DVD Review: OSS 117: Mission For a Killer aka Furia à Bahia pour OSS 117 (1965)

Following the worldwide mega-success of Goldfinger, there’s no question that 1965 was the Year of the Spy. The floodgates opened, and the Eurospy boom began in earnest. But the OSS 117 series had a healthy head start on all these other Bond imitators, and with two films already under his belt, director Andre Hunebelle managed to craft the quintessential OSS 117 movie while the other series were still finding their feet. I wouldn’t argue that Furia à Bahia pour OSS 117 is the best entry in the series (although it’s definitely up there), nor would I argue that Goldfinger is the best Bond film. But there’s really no denying that Goldfinger is the quintessential Bond film, and that’s what Furia à Bahia is to OSS 117 for the same reasons. It gets the formula just right. It’s the perfect Eurospy cocktail of equal parts humor and intrigue, action and exotic locations, beautiful women, dastardly villains and charming, unflappable hero. As such, it’s a hell of a fun movie. Taking place primarily in Rio de Janeiro and the Amazon basin, it’s also the most direct antecedent for the newest OSS 117 film, OSS 117: Lost in Rio.

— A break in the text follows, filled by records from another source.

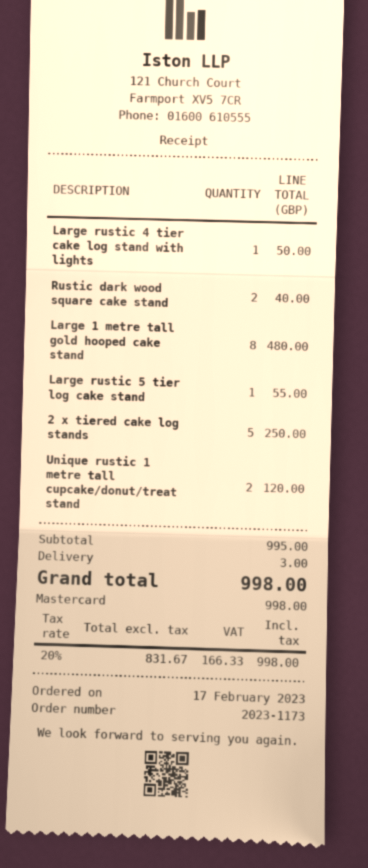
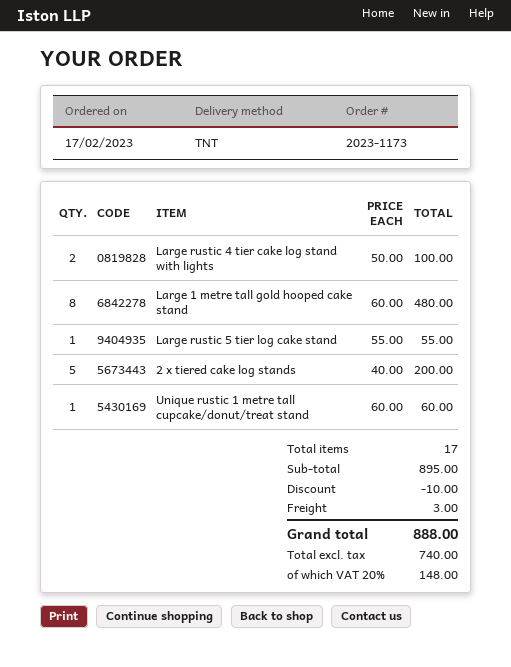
Large rustic 4 tier cake log stand with lights: 1 for 50.00 -> 2 for 100.00
Rustic dark wood square cake stand: 2 for 40.00 -> none
2 x tiered cake log stands: 5 for 250.00 -> 5 for 200.00
Unique rustic 1 metre tall cupcake/donut/treat stand: 2 for 120.00 -> 1 for 60.00
subtotal: 995.00 -> 895.00
discount: none -> 10.00
net: 831.67 -> 740.00
tax: 20% = 166.33 -> 20% = 148.00
total: 998.00 -> 888.00

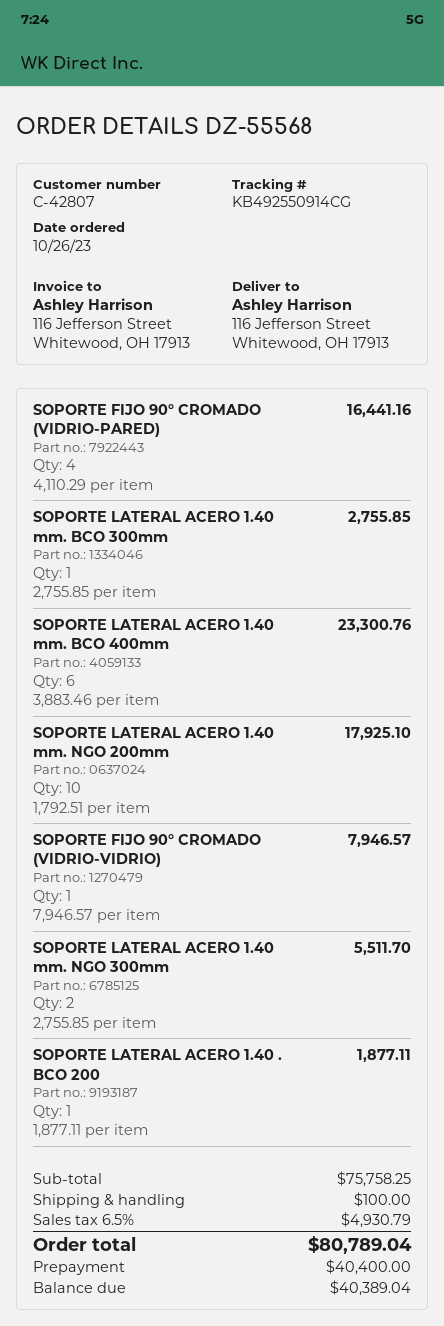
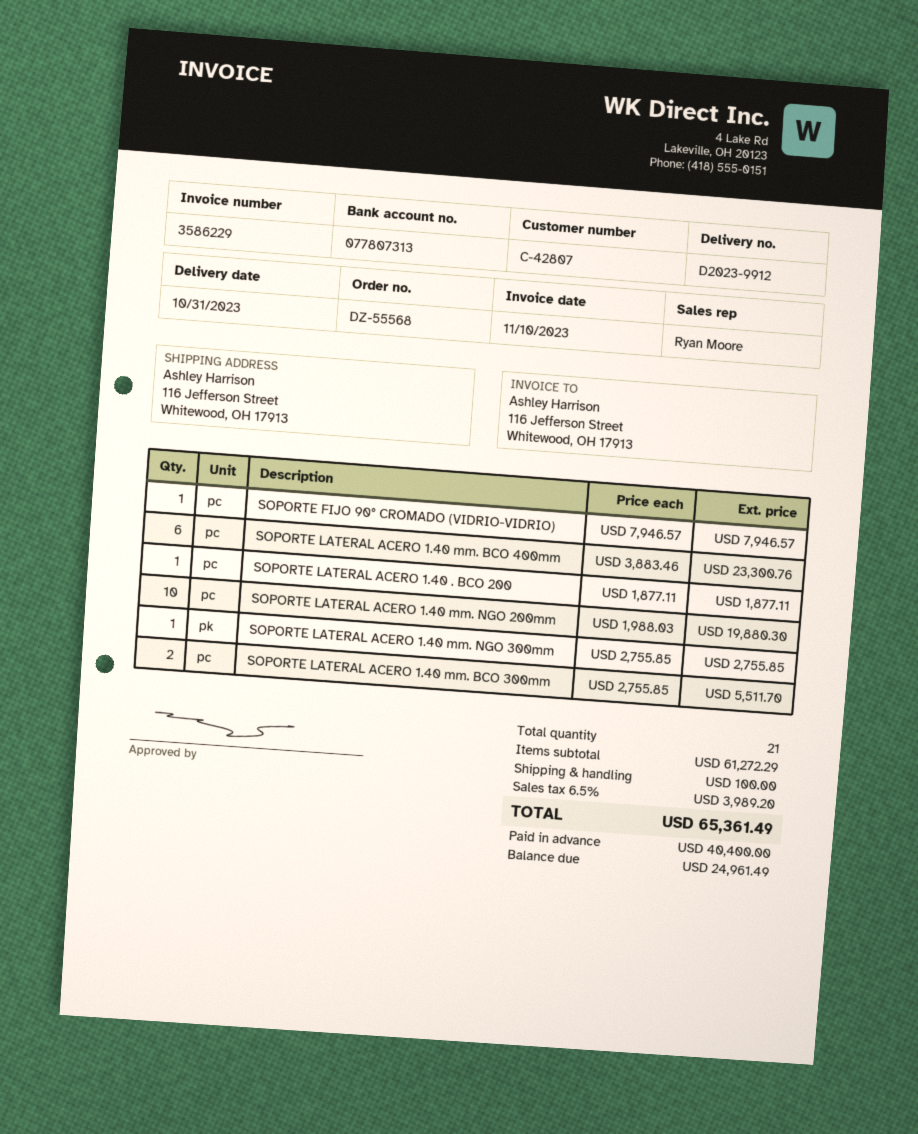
SOPORTE FIJO 90° CROMADO (VIDRIO-PARED): 4 x 4110.29 = 16441.16 -> none
SOPORTE LATERAL ACERO 1.40 mm. BCO 300mm: 1 x 2755.85 = 2755.85 -> 2 x 2755.85 = 5511.70
SOPORTE LATERAL ACERO 1.40 mm. NGO 200mm: 10 x 1792.51 = 17925.10 -> 10 x 1988.03 = 19880.30
SOPORTE LATERAL ACERO 1.40 mm. NGO 300mm: 2 x 2755.85 = 5511.70 -> 1 x 2755.85 = 2755.85
subtotal: 75758.25 -> 61272.29
tax: 6.5% = 4930.79 -> 6.5% = 3989.20
total: 80789.04 -> 65361.49
balance: 40389.04 -> 24961.49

Ian Fleming’s James Bond was a creature of the Jet Age. Rapid globetrotting simply wasn’t possible before the advent of the jet airliner, and Fleming–himself an avid traveler–took full advantage of it. His novels and the subsequent films based on them often had multiple exotic locations. In Fleming’s Diamonds Are Forever, for example, Bond travels from London to New York to Las Vegas to Africa in a very short span of time. In the film Goldfinger, he racks up even more frequent flyer miles: Mexico to Miami to London to Switzerland to Kentucky. Some of the best Eurospy movies recognized this formula, and latched onto it in their own limited budget range. (Luckily, there are quite a few exotic destinations within a relatively small radius of Rome!) But the previous two OSS 117 films each stuck with one location (other than the ostensible New York or Washington briefings): the French Riviera and Thailand, respectively. With Furia à Bahia, Hunebelle opened up the scope. Not much, but just enough to really establish Hubert Bonisseur de la Bath as a globetrotter. He did it very simply, too: while the bulk of the film takes place in South America, it opens in as different a location and climate as you could imagine, on an Alpine ski slope. It’s a great spy setting to set the tone of the film, even if Hubert’s only there long enough to get briefed. (Well, he still finds some time for the ladies as well.) After that, it’s off to Brazil because–you guessed it–another CIA agent has gone missing. (This one’s not quite dead yet, though, for a change–but only survives long enough to justify a hospital fight scene.) Even in Brazil, however, Hunebelle makes the most of the diverse locations available, contrasting the exotic cityscape of Rio with the lush, untamed jungle further inland. Michel Hazanavicius uses the exact same formula for OSS 117: Lost in Rio: he begins in a ski lodge before moving on to Rio and then the jungle.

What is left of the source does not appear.